─── Records for processing ───

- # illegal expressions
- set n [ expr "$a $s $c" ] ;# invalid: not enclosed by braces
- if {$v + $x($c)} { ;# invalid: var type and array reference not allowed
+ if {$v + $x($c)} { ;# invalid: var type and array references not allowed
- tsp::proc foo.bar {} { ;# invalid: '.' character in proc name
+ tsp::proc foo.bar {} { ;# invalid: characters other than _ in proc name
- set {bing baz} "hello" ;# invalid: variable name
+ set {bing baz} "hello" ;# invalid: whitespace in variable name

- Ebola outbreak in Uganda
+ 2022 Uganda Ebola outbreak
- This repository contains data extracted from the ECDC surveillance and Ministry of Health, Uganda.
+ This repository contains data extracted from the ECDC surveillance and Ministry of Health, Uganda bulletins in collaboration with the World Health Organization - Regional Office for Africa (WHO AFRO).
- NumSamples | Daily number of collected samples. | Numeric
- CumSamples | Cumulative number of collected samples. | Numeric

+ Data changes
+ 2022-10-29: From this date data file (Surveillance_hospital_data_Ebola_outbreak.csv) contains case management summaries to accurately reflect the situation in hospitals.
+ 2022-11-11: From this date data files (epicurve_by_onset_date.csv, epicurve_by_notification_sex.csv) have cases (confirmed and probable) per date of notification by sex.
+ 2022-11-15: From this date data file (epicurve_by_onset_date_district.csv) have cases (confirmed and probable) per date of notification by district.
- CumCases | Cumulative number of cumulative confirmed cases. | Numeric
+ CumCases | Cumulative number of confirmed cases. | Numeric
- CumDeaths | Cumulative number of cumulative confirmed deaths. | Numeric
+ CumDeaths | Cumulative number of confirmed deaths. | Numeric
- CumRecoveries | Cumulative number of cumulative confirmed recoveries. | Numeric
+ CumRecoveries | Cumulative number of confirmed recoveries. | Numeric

───

Task instructions - Look over the records above and copy each line that includes the string "Health".

Response to the task -
- This repository contains data extracted from the ECDC surveillance and Ministry of Health, Uganda.
+ This repository contains data extracted from the ECDC surveillance and Ministry of Health, Uganda bulletins in collaboration with the World Health Organization - Regional Office for Africa (WHO AFRO).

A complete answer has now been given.